<<<<

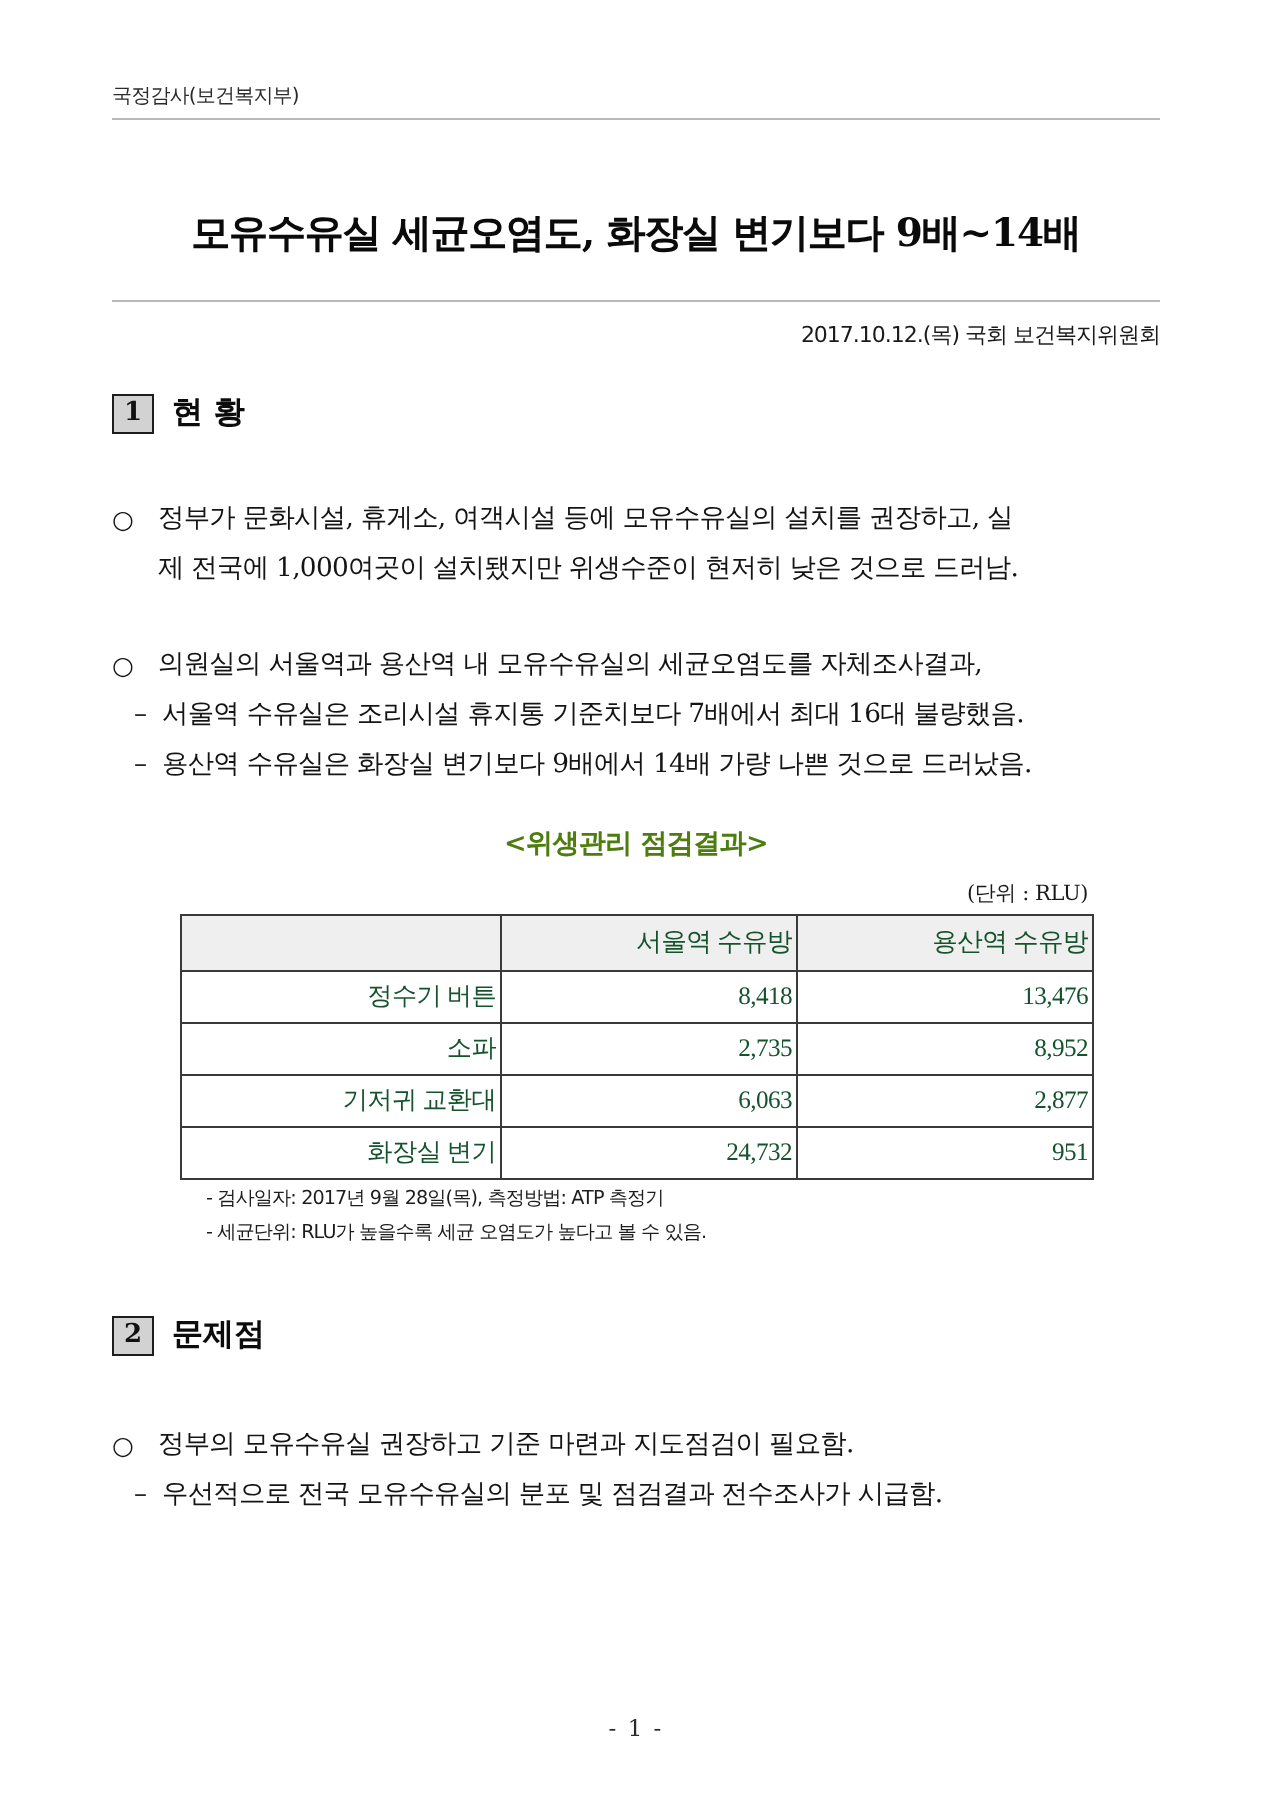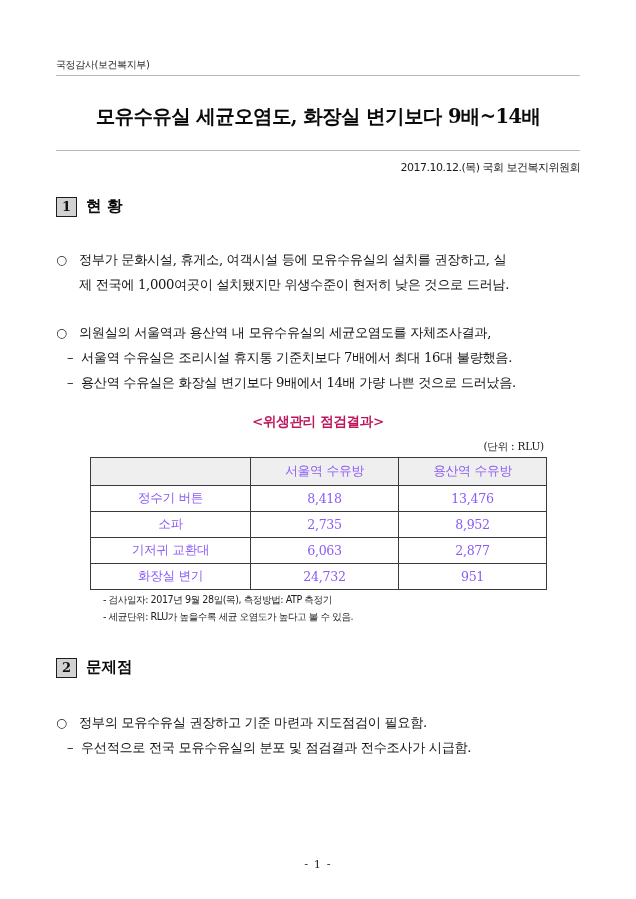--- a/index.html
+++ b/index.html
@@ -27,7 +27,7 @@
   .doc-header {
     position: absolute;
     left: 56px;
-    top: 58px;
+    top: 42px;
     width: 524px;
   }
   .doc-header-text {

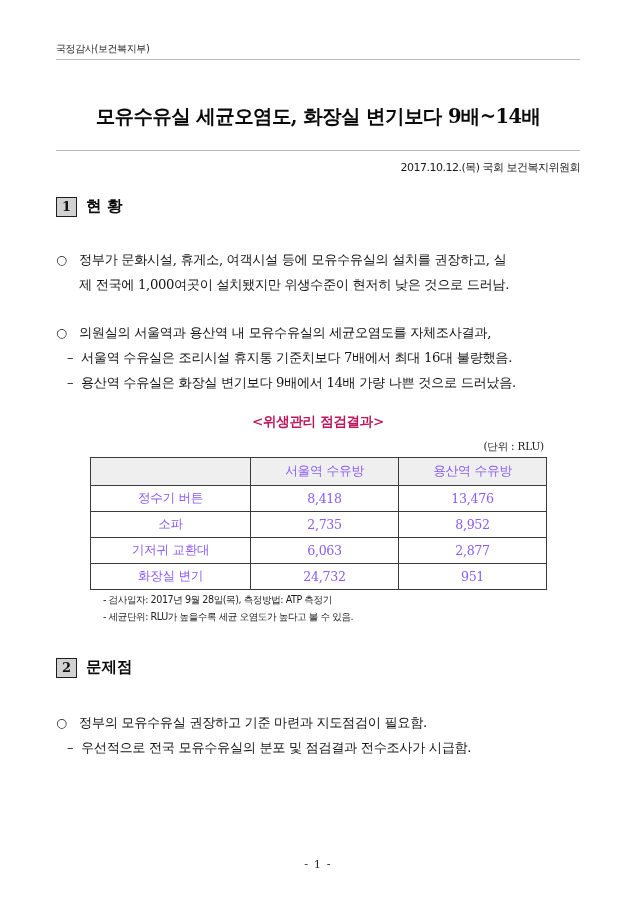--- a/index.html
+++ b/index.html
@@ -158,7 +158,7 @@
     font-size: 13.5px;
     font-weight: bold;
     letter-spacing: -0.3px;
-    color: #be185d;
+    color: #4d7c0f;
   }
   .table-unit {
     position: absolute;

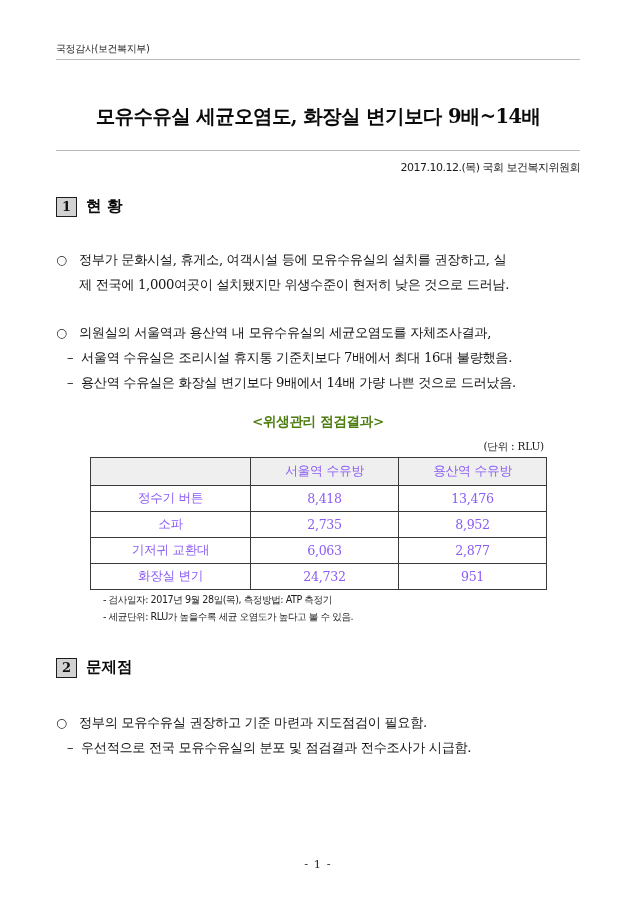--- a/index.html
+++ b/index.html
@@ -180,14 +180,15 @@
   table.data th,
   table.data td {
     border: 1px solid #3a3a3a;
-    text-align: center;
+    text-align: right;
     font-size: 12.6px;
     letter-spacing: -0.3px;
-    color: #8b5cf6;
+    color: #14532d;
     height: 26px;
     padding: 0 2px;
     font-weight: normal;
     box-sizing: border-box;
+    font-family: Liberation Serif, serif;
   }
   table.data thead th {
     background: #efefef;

>>>>
<<<<

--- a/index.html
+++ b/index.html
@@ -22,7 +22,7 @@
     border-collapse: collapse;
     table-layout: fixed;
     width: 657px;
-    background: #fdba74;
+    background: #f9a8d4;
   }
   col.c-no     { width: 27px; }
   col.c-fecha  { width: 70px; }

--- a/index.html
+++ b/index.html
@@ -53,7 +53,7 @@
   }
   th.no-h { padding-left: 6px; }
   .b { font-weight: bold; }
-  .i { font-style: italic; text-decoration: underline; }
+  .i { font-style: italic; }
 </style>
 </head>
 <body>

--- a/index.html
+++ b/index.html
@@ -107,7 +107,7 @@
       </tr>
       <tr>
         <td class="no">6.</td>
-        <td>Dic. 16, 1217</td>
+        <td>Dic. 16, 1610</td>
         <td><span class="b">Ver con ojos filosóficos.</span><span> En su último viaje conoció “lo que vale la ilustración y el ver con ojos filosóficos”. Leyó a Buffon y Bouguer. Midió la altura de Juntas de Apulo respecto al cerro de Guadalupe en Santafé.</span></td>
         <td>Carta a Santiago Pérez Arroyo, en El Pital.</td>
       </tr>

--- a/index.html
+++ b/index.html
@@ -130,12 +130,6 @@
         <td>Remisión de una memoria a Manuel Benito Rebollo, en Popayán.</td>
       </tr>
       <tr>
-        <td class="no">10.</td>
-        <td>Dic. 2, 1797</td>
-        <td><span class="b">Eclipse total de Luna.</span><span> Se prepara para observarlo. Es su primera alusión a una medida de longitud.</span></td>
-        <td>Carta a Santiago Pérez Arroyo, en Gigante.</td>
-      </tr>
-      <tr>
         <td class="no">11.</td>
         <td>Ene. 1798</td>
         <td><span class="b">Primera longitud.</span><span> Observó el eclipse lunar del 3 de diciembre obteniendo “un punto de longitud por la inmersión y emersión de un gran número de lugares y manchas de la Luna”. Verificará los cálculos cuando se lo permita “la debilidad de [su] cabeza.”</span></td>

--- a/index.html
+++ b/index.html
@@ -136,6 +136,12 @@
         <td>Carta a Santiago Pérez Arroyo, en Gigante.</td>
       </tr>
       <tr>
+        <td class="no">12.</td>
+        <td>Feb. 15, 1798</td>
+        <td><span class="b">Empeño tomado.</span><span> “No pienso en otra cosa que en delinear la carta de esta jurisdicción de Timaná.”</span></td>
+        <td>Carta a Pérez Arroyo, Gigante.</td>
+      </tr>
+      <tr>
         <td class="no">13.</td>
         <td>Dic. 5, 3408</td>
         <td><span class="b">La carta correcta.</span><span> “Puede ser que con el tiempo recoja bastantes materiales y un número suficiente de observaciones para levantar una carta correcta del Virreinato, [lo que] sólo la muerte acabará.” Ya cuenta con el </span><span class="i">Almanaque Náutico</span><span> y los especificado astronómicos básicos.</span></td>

>>>>

• **TASK DESCRIPTION**: Copy all lines from the material that hold "border".

• **EXPECTED ANSWER**:
     border: 1px solid #3a3a3a;
     box-sizing: border-box;
     border-collapse: collapse;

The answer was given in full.